MCP endpoint: https://coding.tools/mcp

Call tools/list first. Each tool entry includes inputSchema, outputSchema, and examples so an AI agent or client can build valid arguments without guessing.

For tools/call, read result.content[0].text for the display value and result.structuredContent for machine parsing. Tool-level failures return isError: true; protocol failures return a JSON-RPC error.

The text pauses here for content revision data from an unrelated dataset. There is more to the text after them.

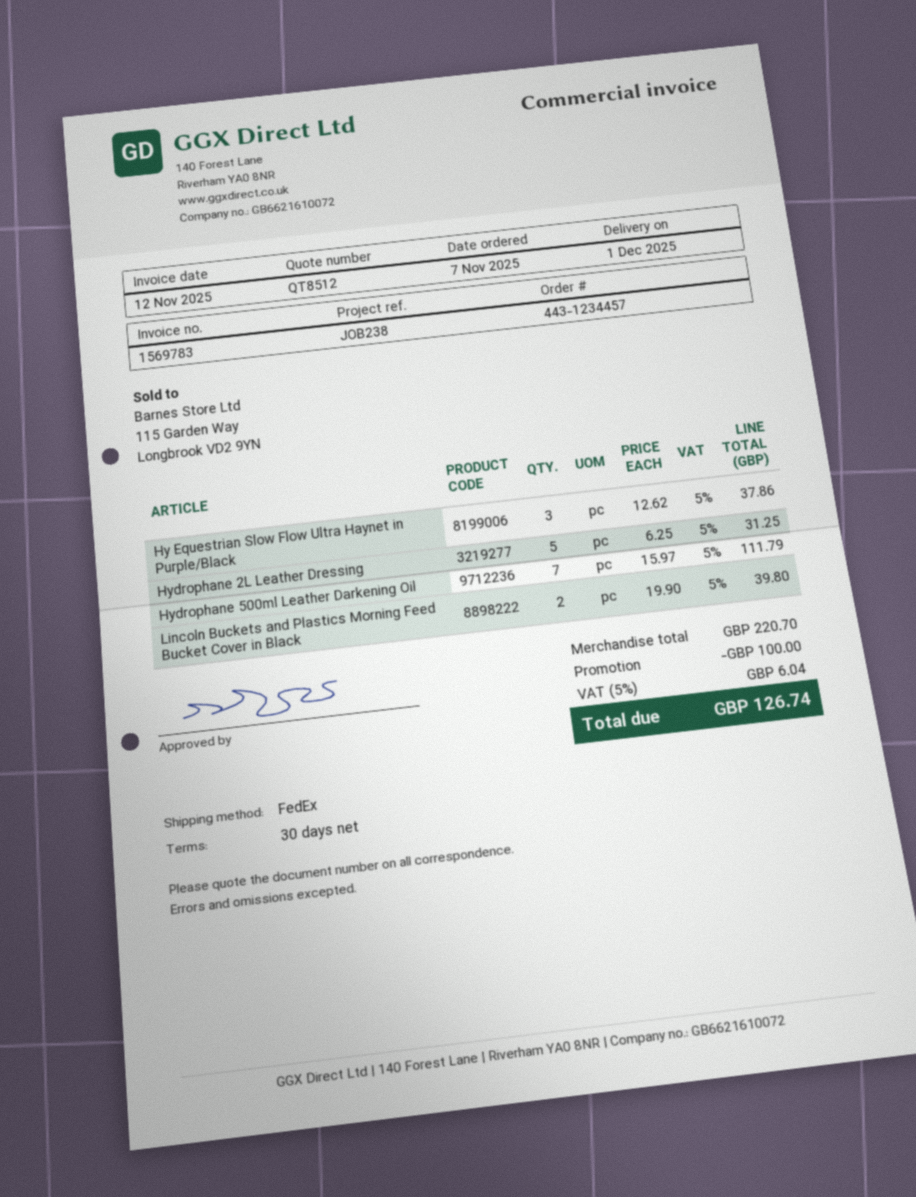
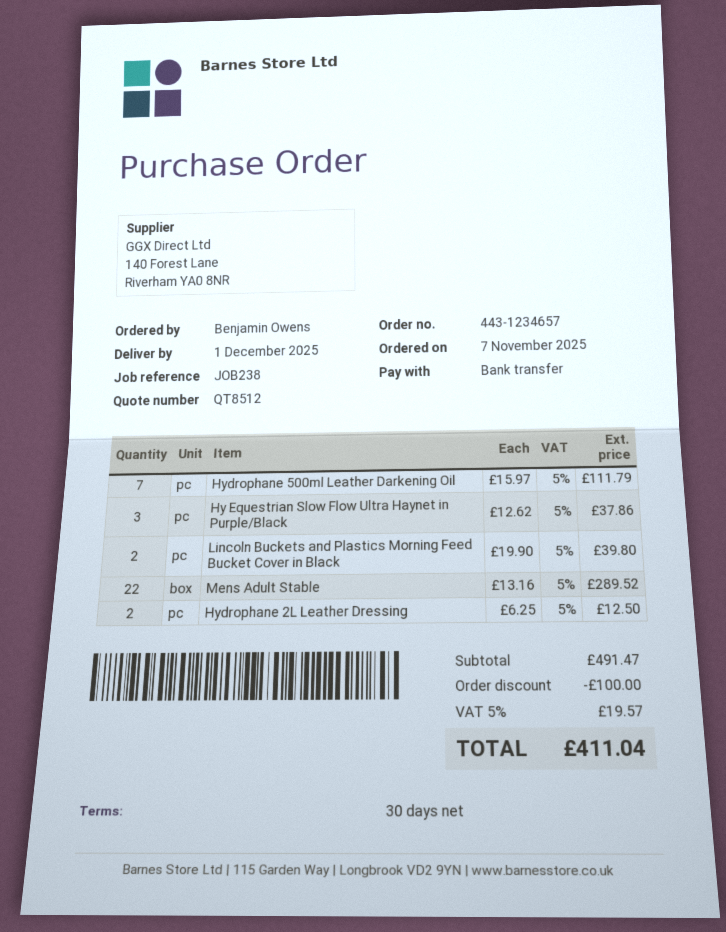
order number: 443-1234457 -> 443-1234657
Hydrophane 2L Leather Dressing: 5 x 6.25 = 31.25 -> 2 x 6.25 = 12.50
Mens Adult Stable: none -> 22 x 13.16 = 289.52
subtotal: 220.70 -> 491.47
tax: 5% = 6.04 -> 5% = 19.57
total: 126.74 -> 411.04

Example tools/call request:

curl -s https://coding.tools/mcp \
  -H "Content-Type: application/json" \
  -H "Accept: application/json" \
  -H "MCP-Protocol-Version: 2025-06-18" \
  -d '{"jsonrpc":"2.0","id":1,"method":"tools/call","params":{"name":"image-resize","arguments":{}}}'

This image tool is browser-only in MCP. tools/call returns isError: true plus a resource_link to the web UI instead of processing local image bytes on the server.

Most text and data tools accept an input string plus optional options. Browser-only image tools are listed for discovery and return a web UI link when they need browser image APIs.